Özgürlük buysa
“ÖZGÜRLÜK” toplumsal yaşamda insana özgüdür.
“Baskıya, kısıtlamaya ve zorlamaya bağlı olmadan kendi iradesiyle düşünmek, yazmak ve başkasının haklarını ihlal etmeden yaşama geçirmek” demektir.
Özgürlük, baskı, cebir, şiddet ve kısıtlamaya maruz kalanlar için yaşamsal önem arz eder.
Egemen ezen güçler daha fazla ekonomik, politik çıkar ve menfaatleri için çalışanın, küçük esnafın, üreticinin kısaca vatandaşın yaşamsal haklarını kıstığı ve gasp ettiği için gerekli.

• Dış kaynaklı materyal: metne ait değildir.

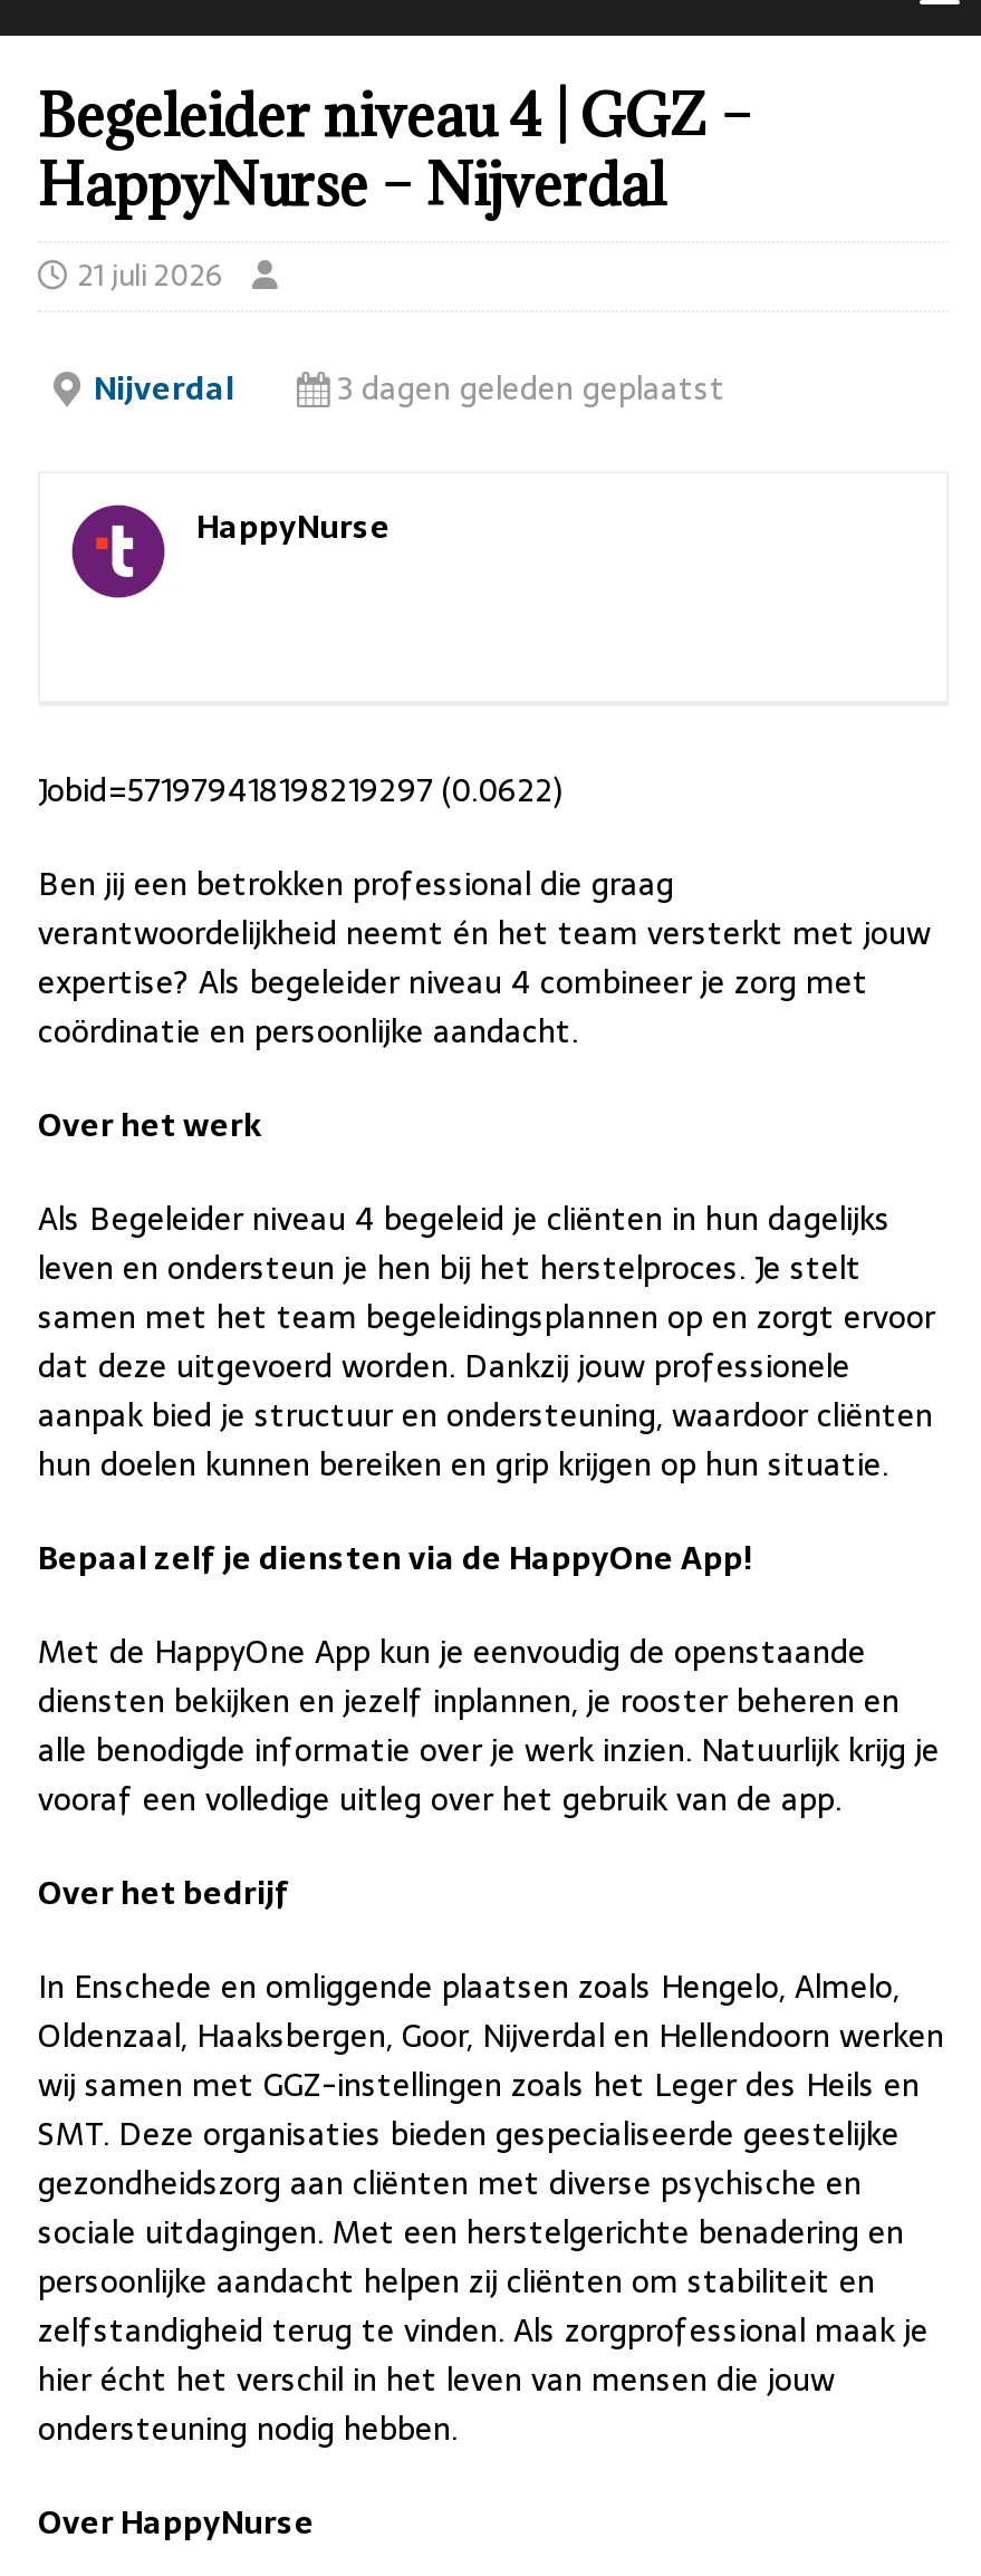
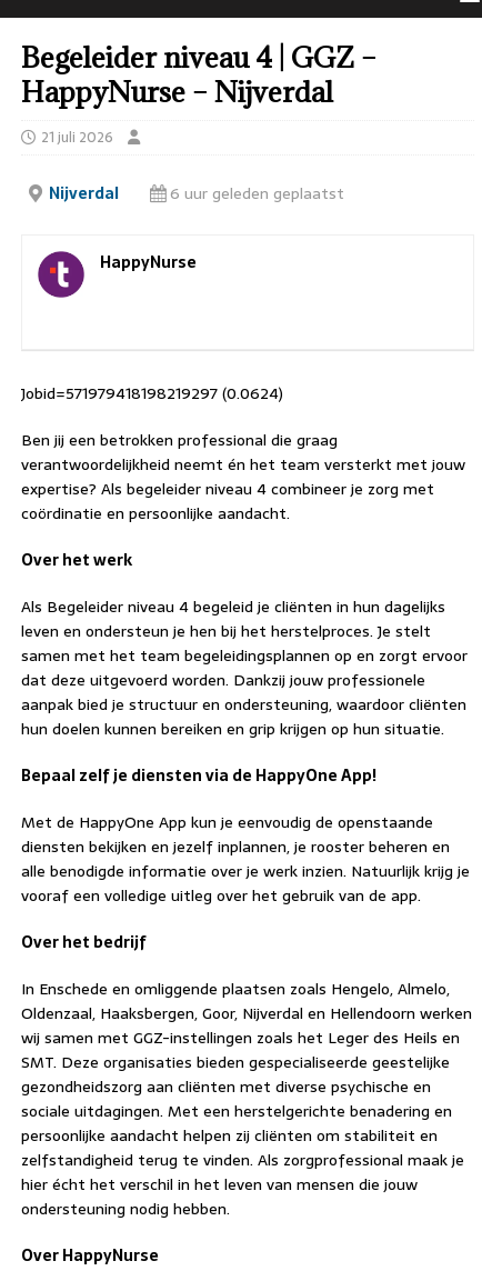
[337,364,725,413] 3 dagen geleden geplaatst -> [170,181,344,206] 6 uur geleden geplaatst
[38,766,562,815] Jobid=571979418198219297 (0.0622) -> [21,381,283,406] Jobid=571979418198219297 (0.0624)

İktidar erkine sahip olan egemen sınıf yaptıklarının hesabını vermemek için özgürlük naraları atar.
Onlar için özgürlük
Çalışanların sosyal haklarının olmaması
Çalışanların grevli toplu sözleşme yapmaması
Küçük esnafın ve sanayicinin daha da küçülüp kendisinin büyümesi
Düşünen, araştıran ve yazan beyinlerin kendisine yalakalık yapması
Düşünenlerin beyinleri dumura uğratmak,
Araştıranları engellemek,
Yazarların kalemleri ve parmaklarını kırmak,
Yetmez ise boyunlarını vurmak,
Kitapları, dergi ve yazıları toplatmak,
Basımını engellemek,
Çalışanları, düşünenleri, araştırıp yazanları,
Kişiliksizleştirme, pısırık yapma,
Sürgüne gönderme,
Sorgu odalarında işkence yapma,
Yargılamadan yıllarca cezaevinde tutma,
Eğitimli işsizler ordusu yaratma,
Vatandaşın vergileriyle yapılmış fabrikaları özelleştirme,
Emperyalist işgale karşı savaşta akan kanlarla sulanan toprakları satma,
Ülke parasının değerini pul haline getirme,
Vatandaşını sadakaya muhtaç duruma sokma,
Özgürlük iktidara sahip güçler için daha çok mal/mülk,
Daha çok para,
Daha çok ihtişam ve daha çok,
Debdebeli yaşantı demek.
Şayet onların anladığı özgürlük buysa ve toplum yani ezilen, sömürülen, itilip kakılan halkım uyarıları dikkate almıyor ve onların dediklerini kabul ediyorsa beni tekrar kör hücreme koyun.
Evet, hücreme koyun, çünkü çalışan üreten ve yaratan halkım hala koyun gibi celebin sopasına bakmakta.